Num plano mais linear o filme segue com os brinquedos tentando fugir da creche e voltar para a casa de Andy. O destaque aí é para os brinquedos novos, os “vilões” do filme: o líder dos brinquedos, o ursinho “Lots’o”, um amargurado por ter sido abandonado pela sua criança, e seus amigos, dentre os quais o destaque, impagável, é o metrossexual Ken. Noutro plano Toy Story 3 é um filme sobre crescimento e amadurecimento. Seja de Andy, que tem que se desvincular dos seus brinquedos, seja dos próprios brinquedos, que tem que se acostumar com a ideia de que Andy não vai mais brincar com eles. Duas das melhores cenas do filme são o retrato dessa transição: a primeira, onde a brincadeira se confunde com a realidade e nós “a enxergamos” com os brinquedos tendo movimento e vida próprios. O próprio Andy não aparece na cena, ele não está nesse plano. Já a última cena, quando Andy conscientemente doa seus brinquedos para a menina Bonnie, é diferente: A brincadeira entre eles dessa vez tem os brinquedos inertes, sem vida, nas mãos das crianças, que tornam-se as protagonistas da brincadeira. Toy Story 3 poderia ser um filme que emocionasse por fazer parte de uma franquia muito querida. Mas não é. É um filme sensível e que emociona por si.
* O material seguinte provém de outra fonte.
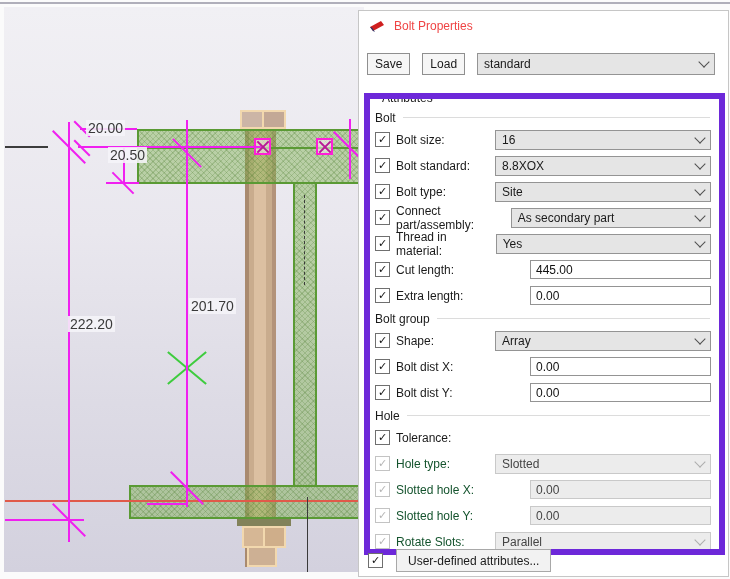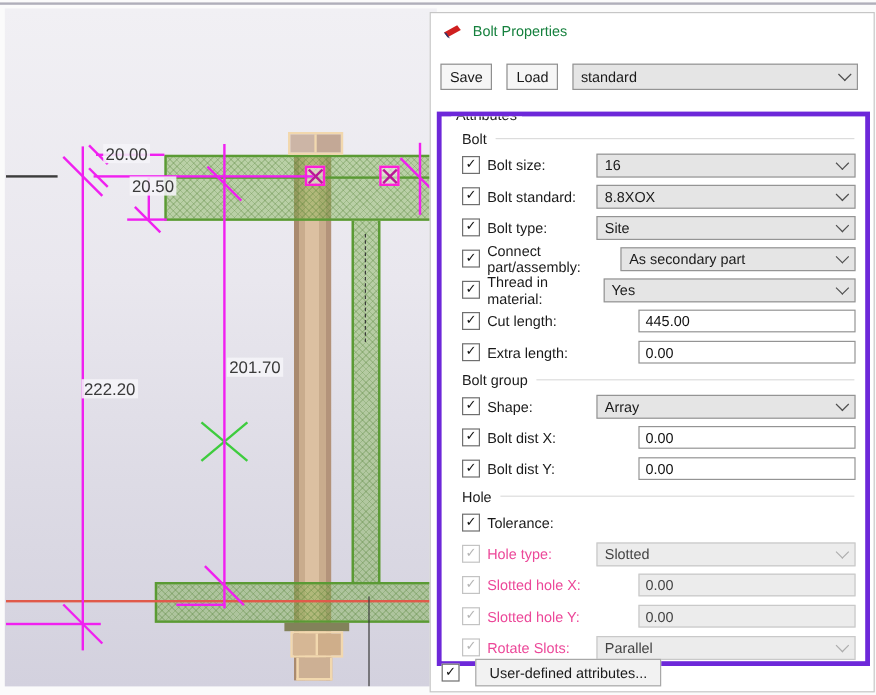--- a/index.html
+++ b/index.html
@@ -53,7 +53,7 @@
   .dlg{position:absolute;left:358px;top:10px;width:371px;height:567px;background:#fff;
     border:1px solid #c6c6c6;box-sizing:border-box;z-index:10;font-size:12px;color:#1a1a1a;}
   .tbar{height:30px;display:flex;align-items:center;gap:9px;padding-left:10px;}
-  .tbar .ttl{color:#15803d;}
+  .tbar .ttl{color:#ef4444;}
   .toolrow{display:flex;align-items:center;gap:12px;padding:12px 13px 0 8px;}
   .btn{height:22px;padding:0 7px;background:#f6f6f6;border:1px solid #8f8f8f;
     font-size:12px;display:flex;align-items:center;box-sizing:border-box;}

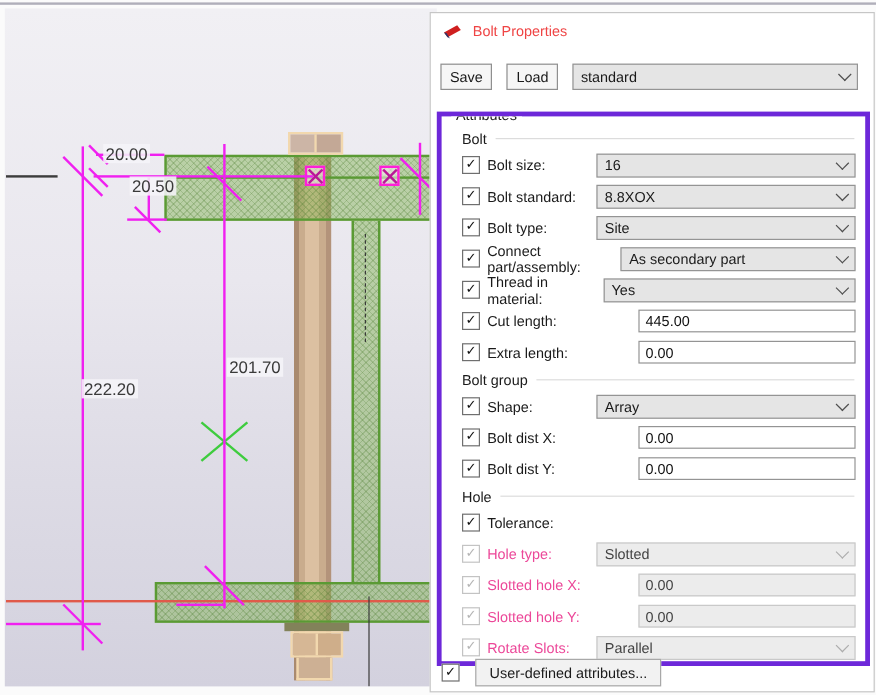--- a/index.html
+++ b/index.html
@@ -63,8 +63,8 @@
     transform:rotate(45deg);margin-top:-4px;flex:none;}
   .toolrow .combo{flex:1;height:22px;}
   
-  .gb{position:absolute;left:5px;right:3px;top:82px;bottom:21px;border:4px solid #6d28d9;
-    padding:12px 6px 0 16px;box-sizing:border-box;overflow:hidden;}
+  .gb{position:absolute;left:5px;right:3px;top:82px;bottom:21px;border:6px solid #6d28d9;
+    padding:12px 6px 0 4px;box-sizing:border-box;overflow:hidden;}
   .gb-title{position:absolute;left:8px;top:-8px;background:#fff;padding:0 4px;}
   .sect{display:flex;align-items:center;gap:7px;height:13px;margin:0 0 6px 1px;}
   .sect .ln{flex:1;border-top:1px solid #dcdcdc;margin-right:3px;}

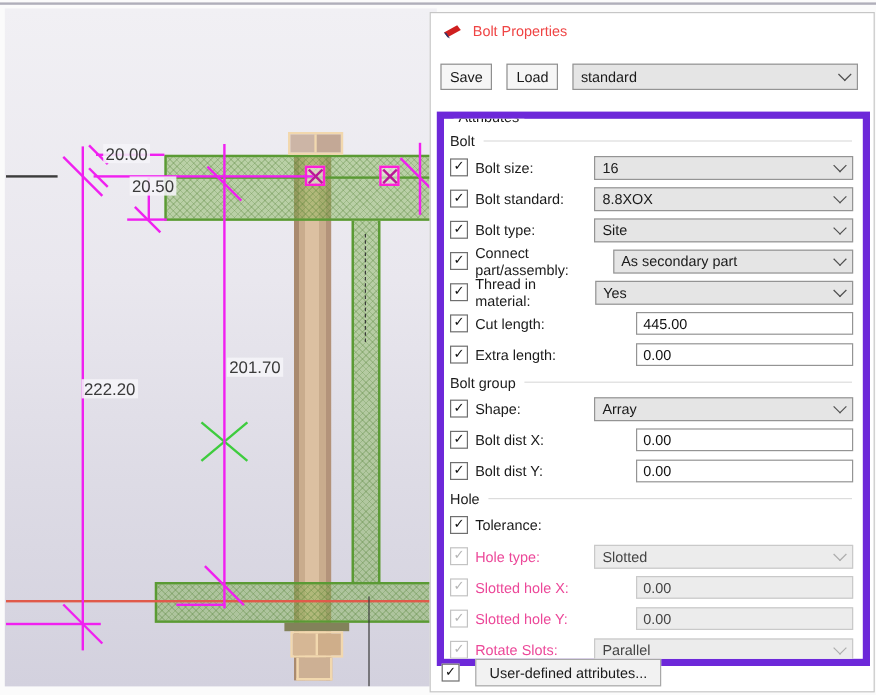--- a/index.html
+++ b/index.html
@@ -75,7 +75,7 @@
   .ctrl{margin-left:auto;width:216px;}
   .txt{width:181px;height:19px;border:1px solid #949494;background:#fff;font-size:12px;
     padding:0 5px;box-sizing:border-box;font-family:"Liberation Sans",sans-serif;color:#111;}
-  .row.off .labtx{color:#ec4899;}
+  .row.off .labtx{color:#14532d;}
   .row.off .cb{border-color:#c3c3c3;color:#b5b5b5;}
   .row.off .combo{background:#ececec;border-color:#c9c9c9;color:#444;}
   .row.off .combo .chev{border-color:#adadad;}

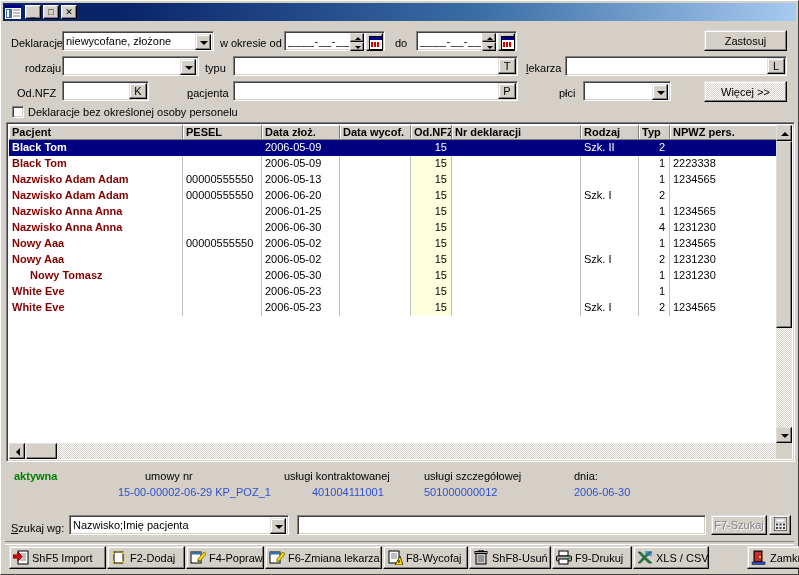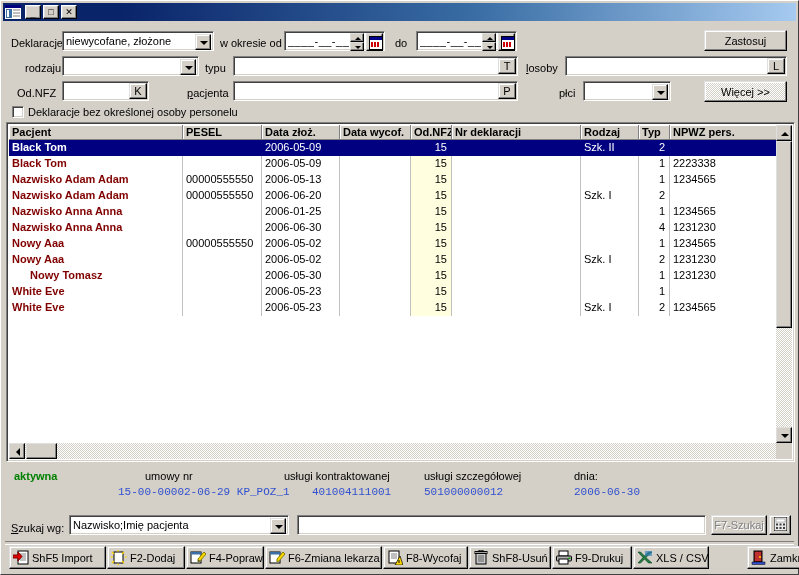--- a/index.html
+++ b/index.html
@@ -250,7 +250,7 @@
     <div class="inner-btn" style="right:1px;">T</div>
   </div>
 
-  <div class="lbl" style="position:absolute;left:525px;top:61px;"><span class="uline" style="text-decoration:underline;">l</span><span style="display:inline">osoby</span></div>
+  <div class="lbl" style="position:absolute;left:525px;top:61px;"><span class="uline" style="text-decoration:underline;">l</span><span style="display:inline">ekarza</span></div>
   <div class="field" style="left:564px;top:55px;width:222px;height:20px;position:absolute;">
     <div class="val" style="top:3px;right:22px;"></div>
     <div class="inner-btn" style="right:1px;">L</div>

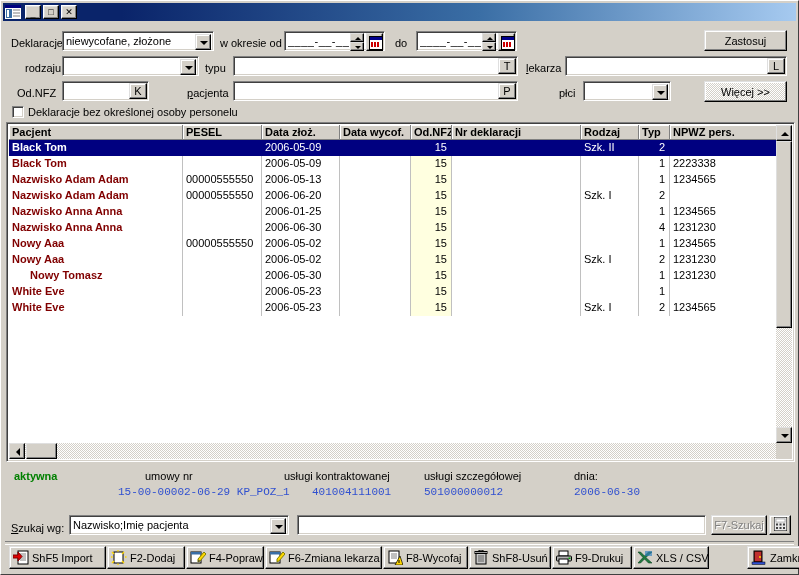--- a/index.html
+++ b/index.html
@@ -160,7 +160,7 @@
   
   .infopanel{position:absolute;}
   .info-lbl{position:absolute;font-size:11px;color:#000;white-space:nowrap;}
-  .info-val{position:absolute;font-size:11px;color:#3050d0;white-space:nowrap;font-family:Liberation Mono, monospace;}
+  .info-val{position:absolute;font-size:11px;color:#3050d0;white-space:nowrap;}
   .aktywna{position:absolute;font-size:11px;color:#008000;font-weight:bold;}
   
   .tbar-btn{

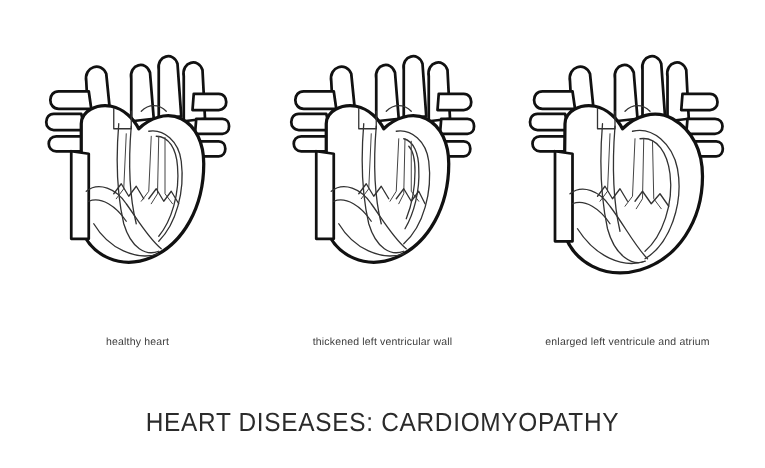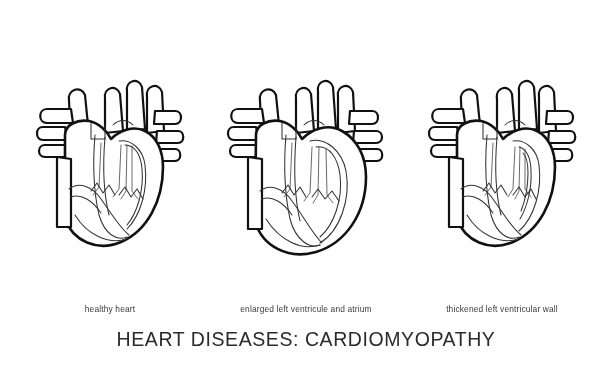--- a/index.html
+++ b/index.html
@@ -37,7 +37,6 @@
     display: flex;
     flex-direction: column;
     align-items: center;
-    margin-top: 36px;
   }
   .heart-wrap {
     width: 196px;

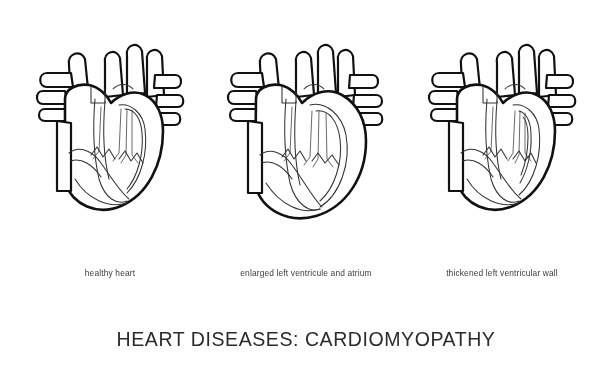--- a/index.html
+++ b/index.html
@@ -139,6 +139,53 @@
         </svg>
       </div>
       <div class="caption">healthy heart</div>
+    </div>
+
+    <div class="figure">
+      <div class="heart-wrap">
+        <svg class="heart-svg" width="150" height="225" viewBox="0 0 150 225">
+          <path class="vessel" d="M34,62 C32,50 46,46 50,56 L54,96 L36,100 Z"></path>
+          <path class="vessel" d="M70,60 C68,48 82,45 85,55 L88,92 L70,94 Z"></path>
+          <path class="vessel" d="M92,53 C90,41 104,38 107,48 L110,90 L92,92 Z"></path>
+          <path class="vessel" d="M112,58 C110,46 124,43 127,53 L129,92 L112,94 Z"></path>
+          <path class="vessel" d="M36,70 L12,70 C3,70 3,84 12,84 L38,84 Z"></path>
+          <path class="vessel" d="M30,88 L8,88 C0,88 0,101 8,101 L33,101 Z"></path>
+          <path class="vessel" d="M30,106 L10,106 C2,106 2,118 10,118 L34,118 Z"></path>
+          <path class="vessel" d="M120,72 L140,72 C148,72 148,85 140,85 L119,85 Z"></path>
+          <path class="vessel" d="M122,92 L143,92 C150,92 150,104 143,104 L121,104 Z"></path>
+          <path class="vessel" d="M120,110 L140,110 C147,110 147,122 140,122 L119,122 Z"></path>
+
+          <path class="outer" d="M30,96
+                                 C30,86 42,80 54,82
+                                 C64,84 72,92 76,100
+                                 C84,92 98,86 110,92
+                                 C122,98 128,112 128,128
+                                 C128,162 112,192 86,203
+                                 C62,213 38,202 30,180
+                                 Z"></path>
+          <path class="vessel" d="M22,118 L22,188 L36,188 L36,120 Z"></path>
+
+          <path class="inner" d="M60,96 C58,120 58,150 64,176 C70,196 82,202 92,198"></path>
+          <path class="inner" d="M70,98 C68,122 68,152 74,176"></path>
+
+          <path class="inner" d="M86,102 C98,100 110,110 112,126 C115,150 108,178 92,192"></path>
+          <path class="inner" d="M92,108 C100,110 104,120 104,132 C105,150 100,168 93,180"></path>
+          <path class="inner" d="M96,114 C100,118 101,126 101,134 C101,148 98,162 94,172"></path>
+
+          <path class="thin" d="M88,108 L86,150 L81,158"></path>
+          <path class="thin" d="M93,108 L92,152 L88,160"></path>
+          <path class="thin" d="M98,110 L98,150 L104,158"></path>
+          <path class="thin" d="M66,104 L64,148 L58,156"></path>
+          <path class="inner" d="M56,152 L62,144 L68,154 L74,146 L80,156"></path>
+          <path class="inner" d="M86,156 L92,148 L98,158 L104,150 L109,160"></path>
+          <path class="inner" d="M34,150 C44,142 58,148 66,160 C76,174 84,188 94,196"></path>
+          <path class="inner" d="M36,158 C46,154 58,162 66,174"></path>
+          <path class="inner" d="M40,176 C52,196 74,206 92,200"></path>
+          <path class="inner" d="M56,84 L56,100 L70,100 L70,86"></path>
+          <path class="inner" d="M78,86 C84,80 92,80 98,86"></path>
+        </svg>
+      </div>
+      <div class="caption">thickened left ventricular wall</div>
     </div>
 
     <div class="figure">
@@ -186,53 +233,6 @@
       <div class="caption">enlarged left ventricule and atrium</div>
     </div>
 
-    <div class="figure">
-      <div class="heart-wrap">
-        <svg class="heart-svg" width="150" height="225" viewBox="0 0 150 225">
-          <path class="vessel" d="M34,62 C32,50 46,46 50,56 L54,96 L36,100 Z"></path>
-          <path class="vessel" d="M70,60 C68,48 82,45 85,55 L88,92 L70,94 Z"></path>
-          <path class="vessel" d="M92,53 C90,41 104,38 107,48 L110,90 L92,92 Z"></path>
-          <path class="vessel" d="M112,58 C110,46 124,43 127,53 L129,92 L112,94 Z"></path>
-          <path class="vessel" d="M36,70 L12,70 C3,70 3,84 12,84 L38,84 Z"></path>
-          <path class="vessel" d="M30,88 L8,88 C0,88 0,101 8,101 L33,101 Z"></path>
-          <path class="vessel" d="M30,106 L10,106 C2,106 2,118 10,118 L34,118 Z"></path>
-          <path class="vessel" d="M120,72 L140,72 C148,72 148,85 140,85 L119,85 Z"></path>
-          <path class="vessel" d="M122,92 L143,92 C150,92 150,104 143,104 L121,104 Z"></path>
-          <path class="vessel" d="M120,110 L140,110 C147,110 147,122 140,122 L119,122 Z"></path>
-
-          <path class="outer" d="M30,96
-                                 C30,86 42,80 54,82
-                                 C64,84 72,92 76,100
-                                 C84,92 98,86 110,92
-                                 C122,98 128,112 128,128
-                                 C128,162 112,192 86,203
-                                 C62,213 38,202 30,180
-                                 Z"></path>
-          <path class="vessel" d="M22,118 L22,188 L36,188 L36,120 Z"></path>
-
-          <path class="inner" d="M60,96 C58,120 58,150 64,176 C70,196 82,202 92,198"></path>
-          <path class="inner" d="M70,98 C68,122 68,152 74,176"></path>
-
-          <path class="inner" d="M86,102 C98,100 110,110 112,126 C115,150 108,178 92,192"></path>
-          <path class="inner" d="M92,108 C100,110 104,120 104,132 C105,150 100,168 93,180"></path>
-          <path class="inner" d="M96,114 C100,118 101,126 101,134 C101,148 98,162 94,172"></path>
-
-          <path class="thin" d="M88,108 L86,150 L81,158"></path>
-          <path class="thin" d="M93,108 L92,152 L88,160"></path>
-          <path class="thin" d="M98,110 L98,150 L104,158"></path>
-          <path class="thin" d="M66,104 L64,148 L58,156"></path>
-          <path class="inner" d="M56,152 L62,144 L68,154 L74,146 L80,156"></path>
-          <path class="inner" d="M86,156 L92,148 L98,158 L104,150 L109,160"></path>
-          <path class="inner" d="M34,150 C44,142 58,148 66,160 C76,174 84,188 94,196"></path>
-          <path class="inner" d="M36,158 C46,154 58,162 66,174"></path>
-          <path class="inner" d="M40,176 C52,196 74,206 92,200"></path>
-          <path class="inner" d="M56,84 L56,100 L70,100 L70,86"></path>
-          <path class="inner" d="M78,86 C84,80 92,80 98,86"></path>
-        </svg>
-      </div>
-      <div class="caption">thickened left ventricular wall</div>
-    </div>
-
   </div>
 
   <div class="title">HEART DISEASES: CARDIOMYOPATHY</div>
Todos nós nos sentimos Andy, em algum momento da vida, precisando crescer e cortar laços que nos prendiam. Todos nós também já fomos Woody, o verdadeiro protagonista, aquele que se nega veementemente a desistir do amigo. Toy Story 3 é um filme sobre valores, lealdade e amizade, que vale a pena, sem sombra de dúvidas, ser assistido.